# Time series analysis of earthquake data provided by [Itokiana RAFIDINARIVO](https://www.kaggle.com/itokianarafidinarivo)


## Disclaimer
This is the first of two (or three) notebooks on EQ dataset intended for a time series analysis.

## A note for reader
This is my second attempt at a time series analysis. The first one was performed on [Surface Solar Radiation Dataset](https://www.kaggle.com/saurabhshahane/surface-solar-radiation-dataset) by [Saurabh Shahane](https://www.kaggle.com/saurabhshahane) and can be found [here](https://www.kaggle.com/syedalimohsinbukhari/surface-solar-radiation-time-series-analysis). So, if there was something you wanted to see but did not find, kindly let me know. It will be of great help to me. Suggestions, corrections, and constructive feedbacks are all welcomed.

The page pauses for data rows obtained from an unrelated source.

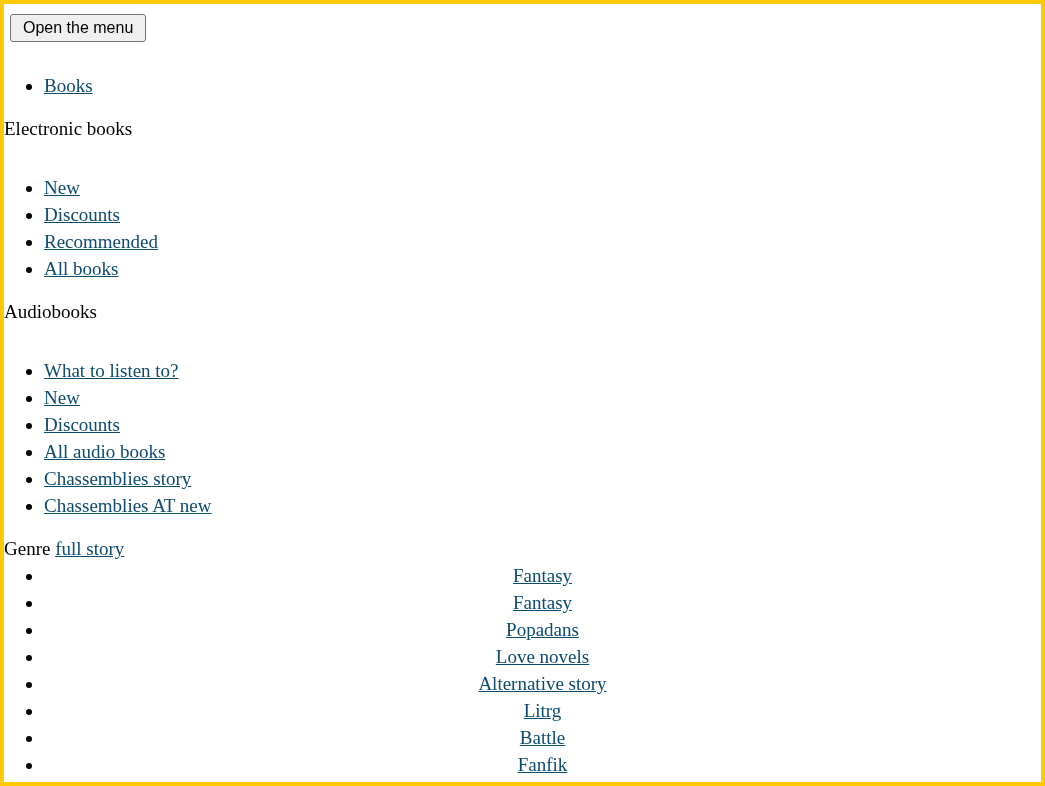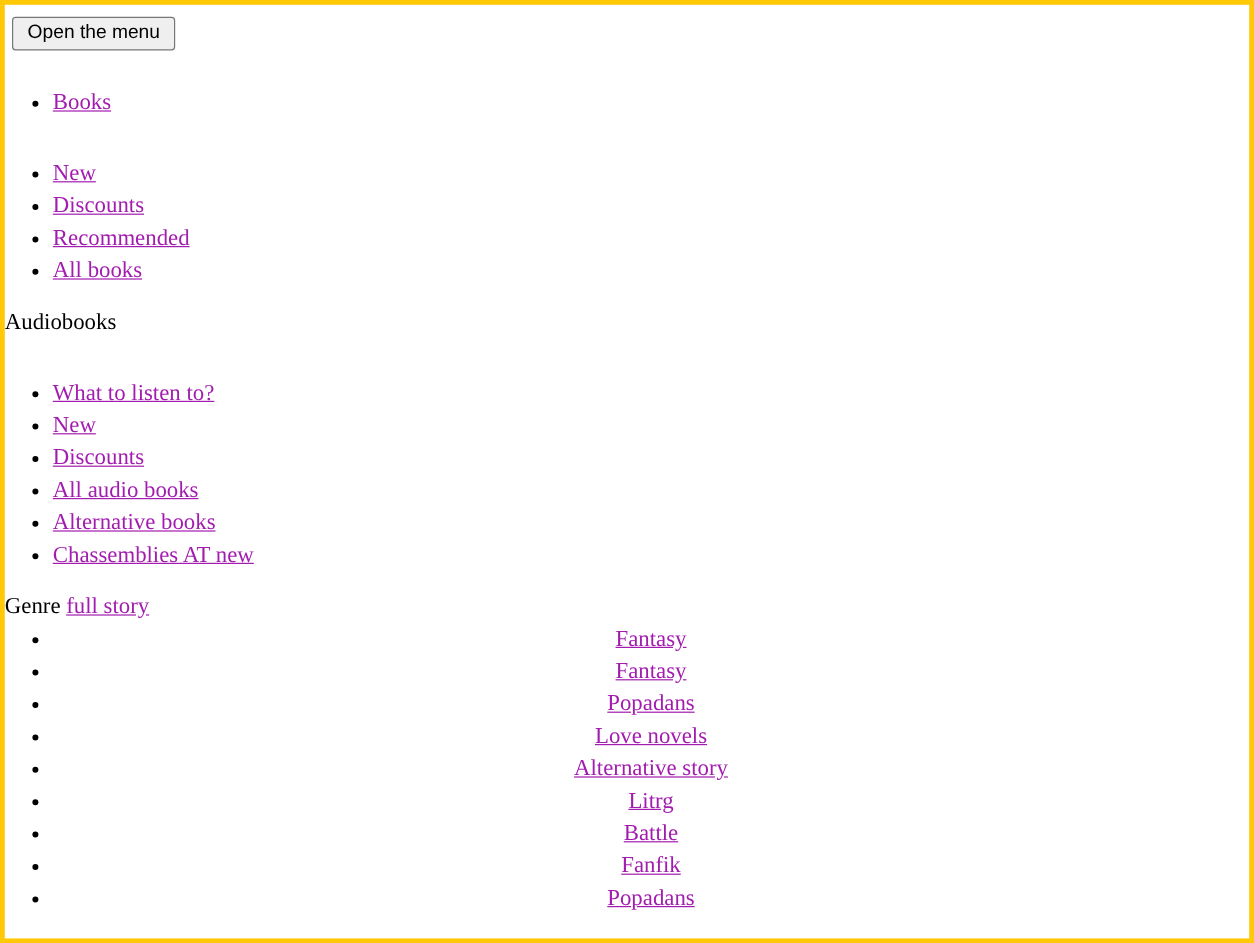--- a/index.html
+++ b/index.html
@@ -95,21 +95,21 @@
     text-align: center;
   }
 
   
   .section-list {
     margin-top: 32px;
     margin-bottom: 16px;
   }
 
   a {
-    color: #a21caf;
+    color: #0c4a6e;
     text-decoration: underline;
     font-size: 19px;
   }
 
   .top-list {
     margin-top: 16px;
     margin-bottom: 0;
   }
   .top-list > li { list-style-type: disc; }
 </style>
@@ -122,20 +122,21 @@
     <button class="menu-toggle">Open the menu</button>
 
     <div class="doc">
 
       <ul class="top-list">
         <li>
           <a href="#">Books</a>
         </li>
       </ul>
 
+      <p class="plain-text">Electronic books</p>
 
       <ul class="section-list">
         <li>
           <a href="#">New</a>
         </li>
         <li>
           <a href="#">Discounts</a>
         </li>
         <li>
           <a href="#">Recommended</a>
@@ -154,21 +155,21 @@
         <li>
           <a href="#">New</a>
         </li>
         <li>
           <a href="#">Discounts</a>
         </li>
         <li>
           <a href="#">All audio books</a>
         </li>
         <li>
-          <a href="#">Alternative books</a>
+          <a href="#">Chassemblies story</a>
         </li>
         <li>
           <a href="#">Chassemblies AT new</a>
         </li>
       </ul>
 
       <p class="genre-line">
         <span>Genre</span>
         <a href="#">full story</a>
       </p>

## Plan for future notebook(s)
This notebook only covers the year 1990 as an exploratory dataset. Future notebook(s) with the complete data set will include 1990 year as well.

## Caveat in the code
This code is using `ctime`, which can make the dataset shift depending upon what time zone you're in. For my local PC, the averages were different than what are shown in **DAILY/MONTHLY MEANS OF THE MAG/SIG** here on kaggle. I tried several times, but I could not get my local system and kaggle data to get synchronized. If you know how to resolve this issue, kindly let me know.

### LIBRARY IMPORTS

In [None]:
%matplotlib inline
import os
import time
import codecs
import numpy as np
import pandas as pd
import seaborn as sns
import plotly.express as px
import matplotlib.pyplot as plt
from scipy.stats import norm, skewnorm
import numpy.polynomial.polynomial as poly

### CUSTOM FUNCTIONS

In [None]:
'''
Time when the event occurred. Times are reported in milliseconds since the epoch (1970-01-01T00:00:00.000Z),
and do not include leap seconds. In certain output formats, the date is formatted for readability; Long Integer

updated: Time when the event was most recently updated. Times are reported in milliseconds since the epoch.
In certain output formats, the date is formatted for readability; Long Integer
'''


def time_converter(epoch):
    """
    This function coverts a given millisecond time to GMT+0.0 time
    Since I'm in GMT+5.0 h zone, I am applying the required correction as well
    """
    # taken from https://stackoverflow.com/a/12400556/3212945
    # 18000000 is correction for GMT+5
    _tt = time.ctime((epoch-18000000)/1000)
    day, month, mmonth = _tt.split()[0], _tt.split()[1], _tt.split()[2]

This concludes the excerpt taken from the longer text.